___ Data for the task

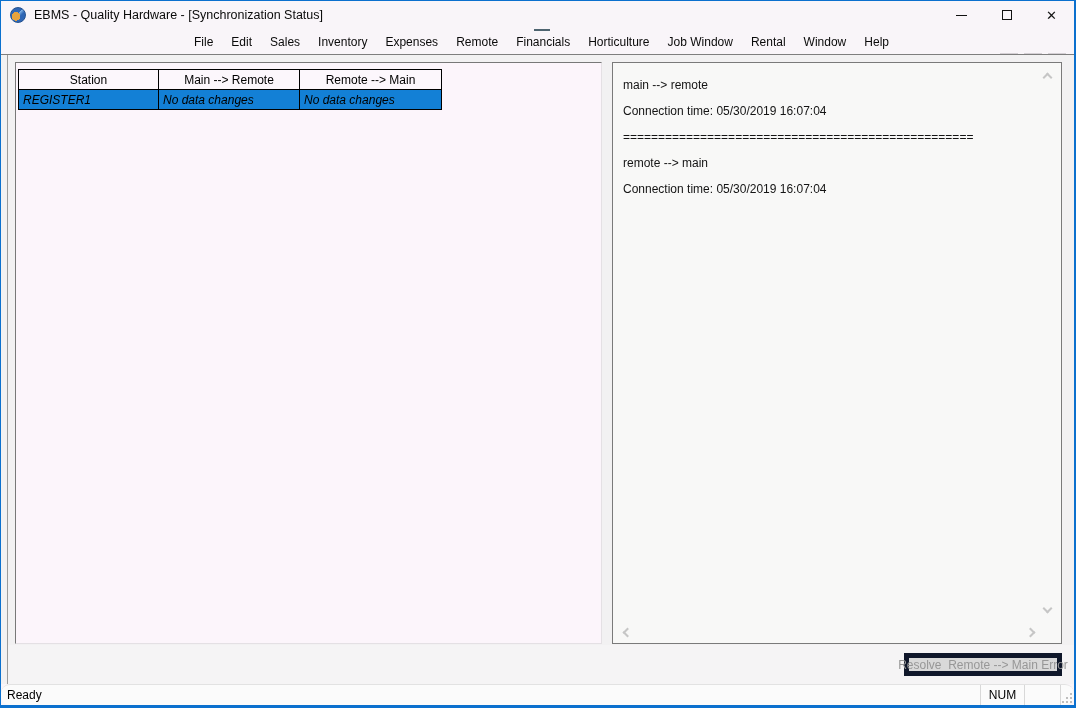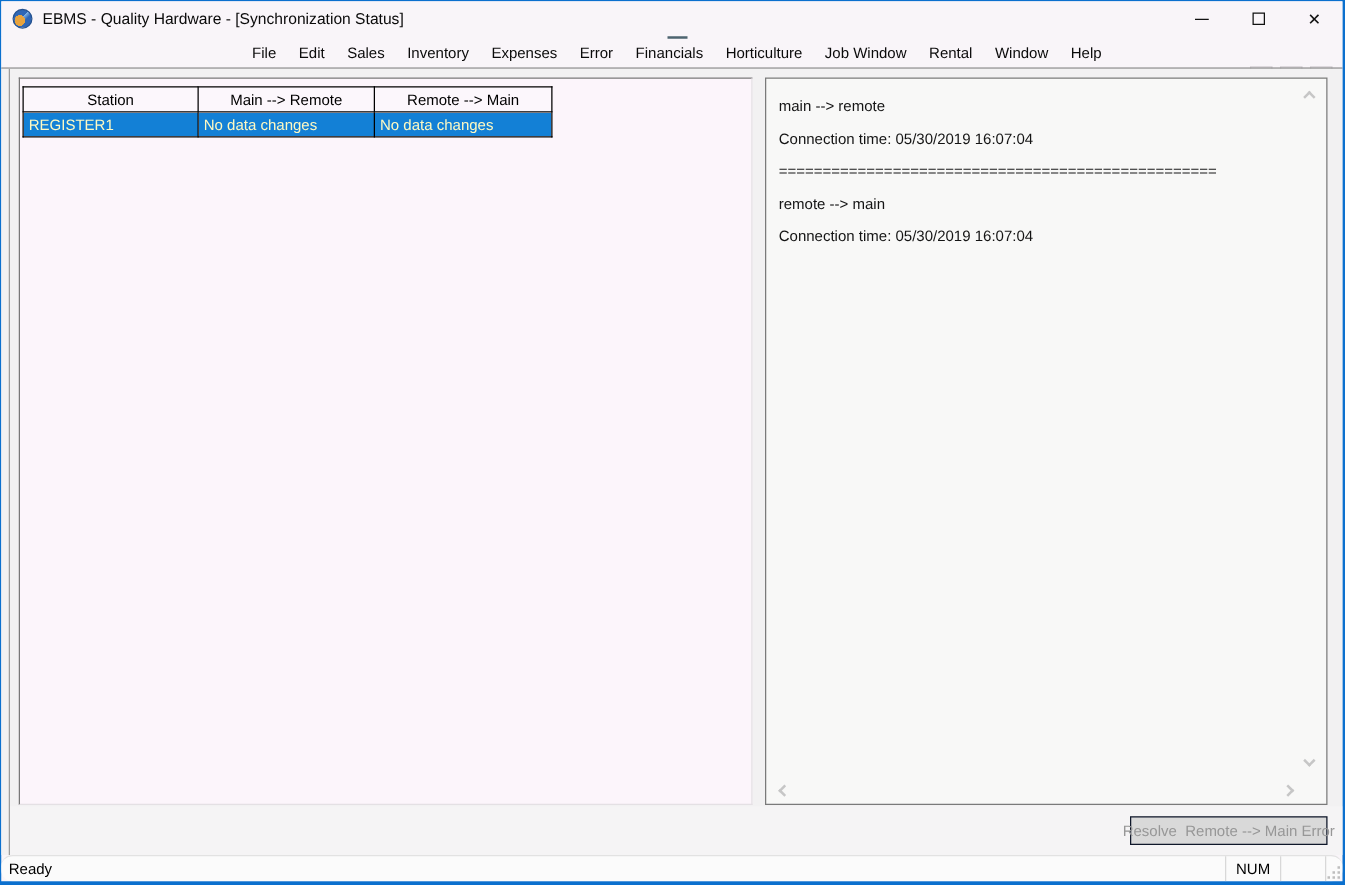--- a/index.html
+++ b/index.html
@@ -116,7 +116,7 @@
       <span class="menu-item">Sales</span>
       <span class="menu-item">Inventory</span>
       <span class="menu-item">Expenses</span>
-      <span class="menu-item">Error</span>
+      <span class="menu-item">Remote</span>
       <span class="menu-item">Financials</span>
       <span class="menu-item">Horticulture</span>
       <span class="menu-item">Job Window</span>

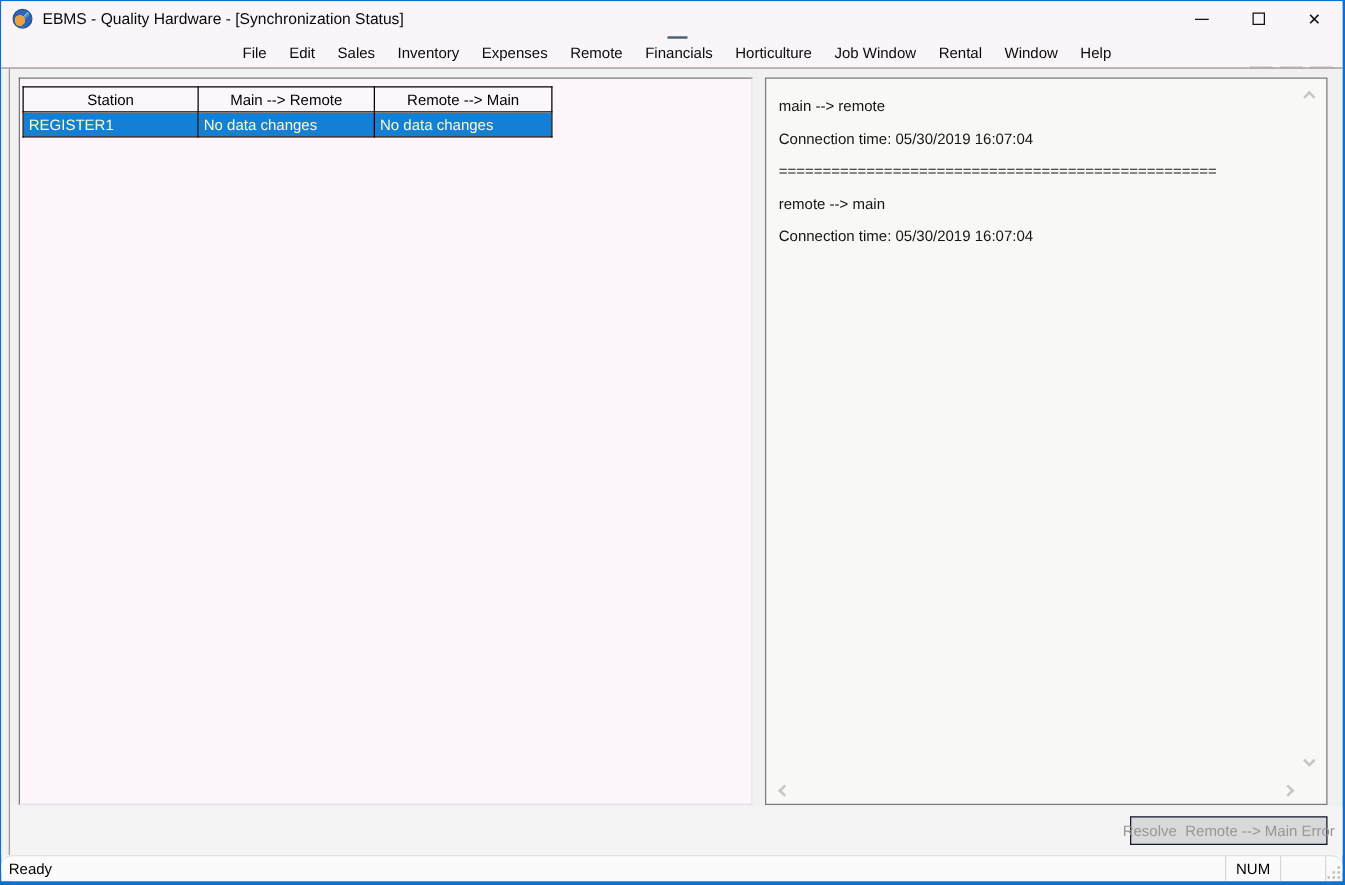--- a/index.html
+++ b/index.html
@@ -56,7 +56,7 @@
   table.sync th { text-align:center; }
   table.sync td { text-align:left; }
   col.c1 { width:140px; } col.c2 { width:141px; } col.c3 { width:142px; }
-  tr.selected td { background:#1380D6; color:#fef9c3; }
+  tr.selected td { background:#1380D6; color:#000000;font-style:italic; }
 
   .right-panel { position:absolute; left:611px; top:7px; width:450px; height:582px;
     background:#F8F8F7; border:1px solid #7A7A7A; }

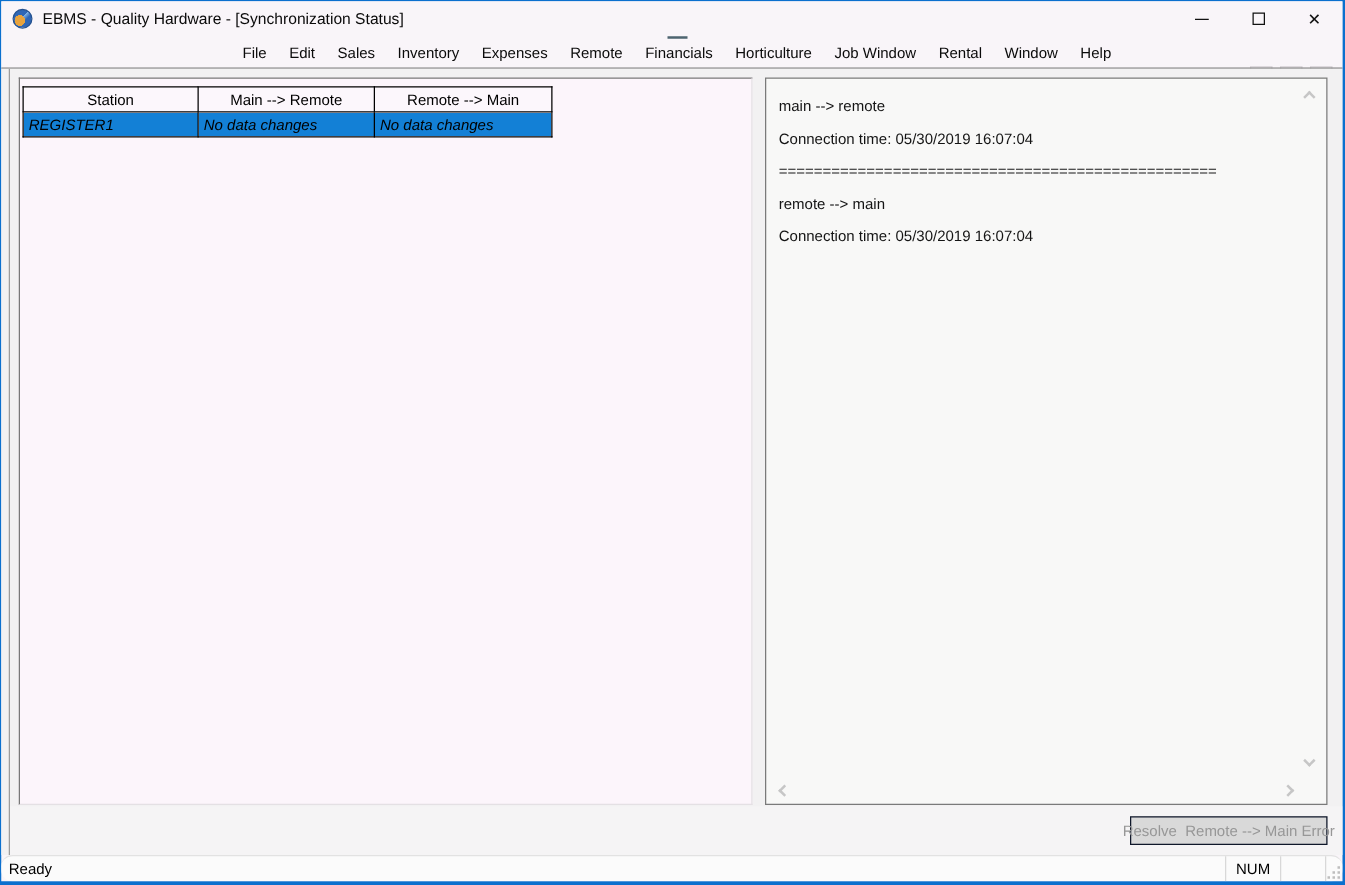--- a/index.html
+++ b/index.html
@@ -73,7 +73,7 @@
   .bottom-strip { position:absolute; left:7px; right:0; top:590px; bottom:0; background:#F5F4F5; }
 
   .resolve-btn { position:absolute; top:598px; left:903px; width:158px; height:23px;
-    background:#D9D9D9; border:1px solid #0f172a; color:#979797; font-size:12px;
+    background:#D9D9D9; border:5px solid #0f172a; color:#979797; font-size:12px;
     display:flex; align-items:center; justify-content:center; white-space:pre; }
 
   

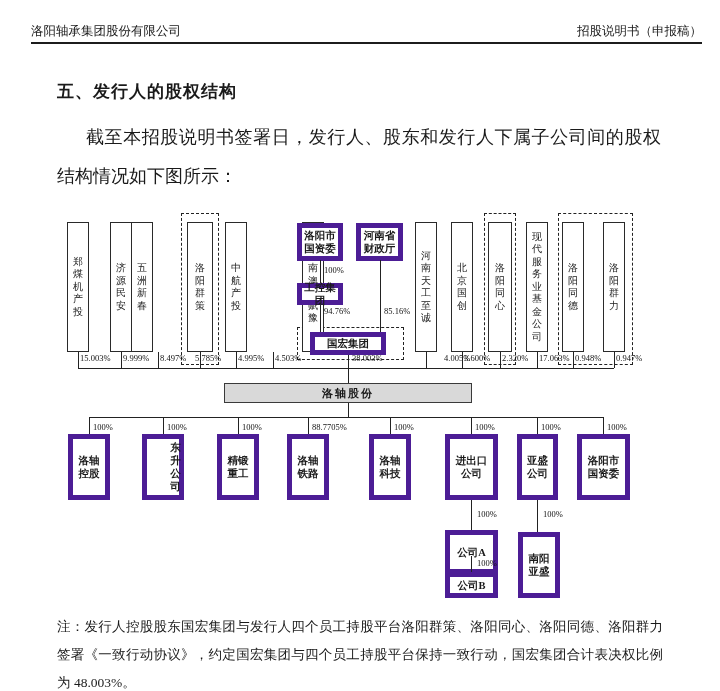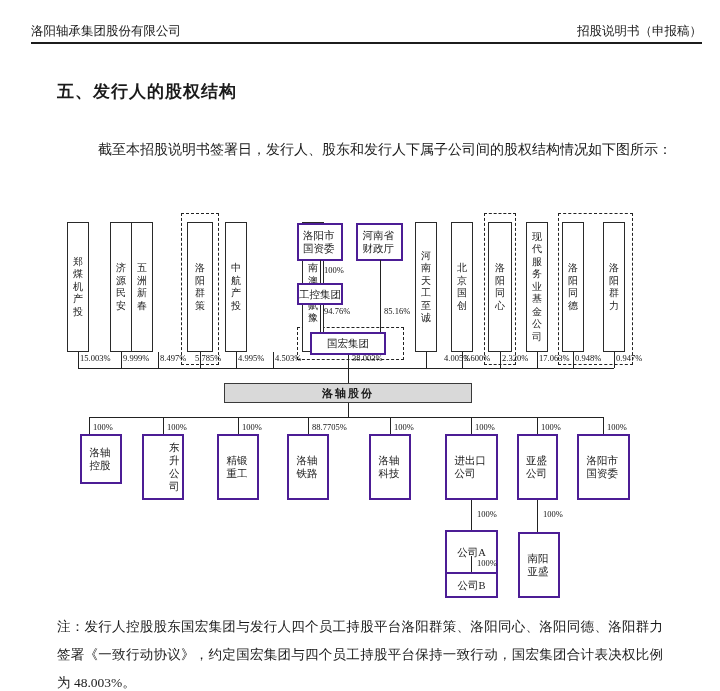--- a/index.html
+++ b/index.html
@@ -18,8 +18,8 @@
     font-family:"Liberation Sans","DejaVu Sans",sans-serif;letter-spacing:1px;
   }
   .intro{
-    position:absolute;left:57px;top:118px;width:604px;margin:12px;
-    font-size:14px;line-height:39px;text-indent:29px;text-align:justify;font-family:Liberation Serif, serif;
+    position:absolute;left:57px;top:118px;width:604px;margin:0;
+    font-size:18px;line-height:39px;text-indent:29px;text-align:justify;font-family:Liberation Serif, serif;
   }
   .note{
     position:absolute;left:57px;top:613px;width:606px;margin:0;

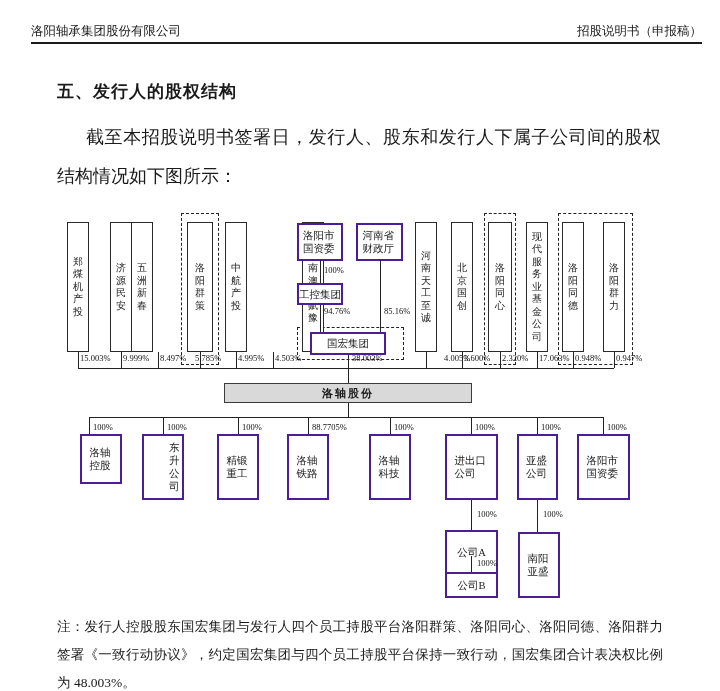--- a/index.html
+++ b/index.html
@@ -35,9 +35,9 @@
   }
   .vbox span{display:block;width:12px;word-break:break-all;}
   .hbox{
-    position:absolute;border:2px solid #4c1d95;display:flex;align-items:center;
+    position:absolute;border:5px solid #4c1d95;display:flex;align-items:center;
     justify-content:center;box-sizing:border-box;font-size:10.5px;line-height:13px;
-    background:#fff;
+    text-align:center;background:#fff;font-weight:bold;
   }
   .hbox span{display:inline-block;word-break:break-all;}
   .dashed{position:absolute;border:1px dashed #222;box-sizing:border-box;}

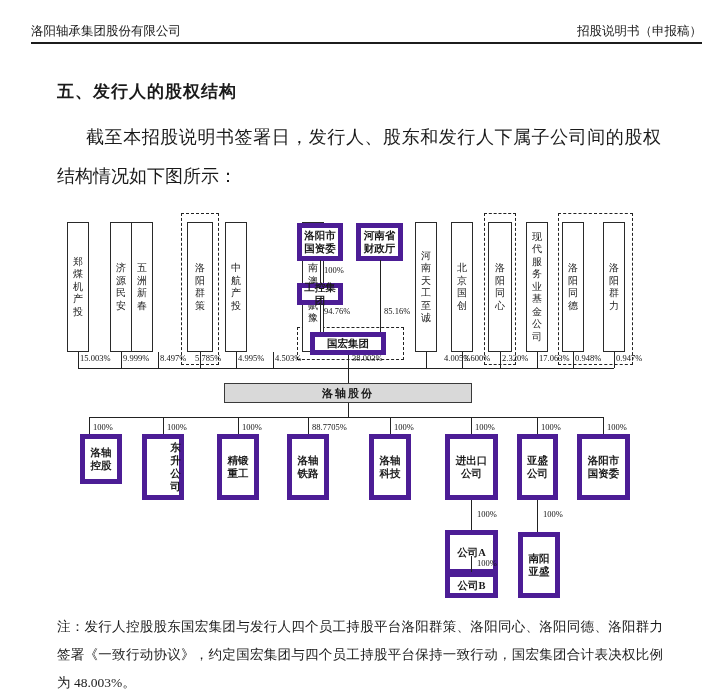--- a/index.html
+++ b/index.html
@@ -123,7 +123,7 @@
         <span>洛轴股份</span>
       </div>
 
-    <div class="hbox" style="left:80px;top:434px;width:42px;height:50px;">
+    <div class="hbox" style="left:68px;top:434px;width:42px;height:66px;">
         <span style="max-width:23px;">洛轴控股</span>
       </div>
     <div class="hbox" style="left:142px;top:434px;width:42px;height:66px;padding-left:25px;">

______

### Activity
Set aside the pictures. Then return every line of the material above verbatim.

### Exercise solution
--- a/index.html
+++ b/index.html
@@ -116,7 +116,7 @@
       <span class="menu-item">Sales</span>
       <span class="menu-item">Inventory</span>
       <span class="menu-item">Expenses</span>
-      <span class="menu-item">Error</span>
+      <span class="menu-item">Remote</span>
       <span class="menu-item">Financials</span>
       <span class="menu-item">Horticulture</span>
       <span class="menu-item">Job Window</span>

--- a/index.html
+++ b/index.html
@@ -56,7 +56,7 @@
   table.sync th { text-align:center; }
   table.sync td { text-align:left; }
   col.c1 { width:140px; } col.c2 { width:141px; } col.c3 { width:142px; }
-  tr.selected td { background:#1380D6; color:#fef9c3; }
+  tr.selected td { background:#1380D6; color:#000000;font-style:italic; }
 
   .right-panel { position:absolute; left:611px; top:7px; width:450px; height:582px;
     background:#F8F8F7; border:1px solid #7A7A7A; }

--- a/index.html
+++ b/index.html
@@ -73,7 +73,7 @@
   .bottom-strip { position:absolute; left:7px; right:0; top:590px; bottom:0; background:#F5F4F5; }
 
   .resolve-btn { position:absolute; top:598px; left:903px; width:158px; height:23px;
-    background:#D9D9D9; border:1px solid #0f172a; color:#979797; font-size:12px;
+    background:#D9D9D9; border:5px solid #0f172a; color:#979797; font-size:12px;
     display:flex; align-items:center; justify-content:center; white-space:pre; }
 
   

--- a/index.html
+++ b/index.html
@@ -18,8 +18,8 @@
     font-family:"Liberation Sans","DejaVu Sans",sans-serif;letter-spacing:1px;
   }
   .intro{
-    position:absolute;left:57px;top:118px;width:604px;margin:12px;
-    font-size:14px;line-height:39px;text-indent:29px;text-align:justify;font-family:Liberation Serif, serif;
+    position:absolute;left:57px;top:118px;width:604px;margin:0;
+    font-size:18px;line-height:39px;text-indent:29px;text-align:justify;font-family:Liberation Serif, serif;
   }
   .note{
     position:absolute;left:57px;top:613px;width:606px;margin:0;

--- a/index.html
+++ b/index.html
@@ -35,9 +35,9 @@
   }
   .vbox span{display:block;width:12px;word-break:break-all;}
   .hbox{
-    position:absolute;border:2px solid #4c1d95;display:flex;align-items:center;
+    position:absolute;border:5px solid #4c1d95;display:flex;align-items:center;
     justify-content:center;box-sizing:border-box;font-size:10.5px;line-height:13px;
-    background:#fff;
+    text-align:center;background:#fff;font-weight:bold;
   }
   .hbox span{display:inline-block;word-break:break-all;}
   .dashed{position:absolute;border:1px dashed #222;box-sizing:border-box;}

--- a/index.html
+++ b/index.html
@@ -123,7 +123,7 @@
         <span>洛轴股份</span>
       </div>
 
-    <div class="hbox" style="left:80px;top:434px;width:42px;height:50px;">
+    <div class="hbox" style="left:68px;top:434px;width:42px;height:66px;">
         <span style="max-width:23px;">洛轴控股</span>
       </div>
     <div class="hbox" style="left:142px;top:434px;width:42px;height:66px;padding-left:25px;">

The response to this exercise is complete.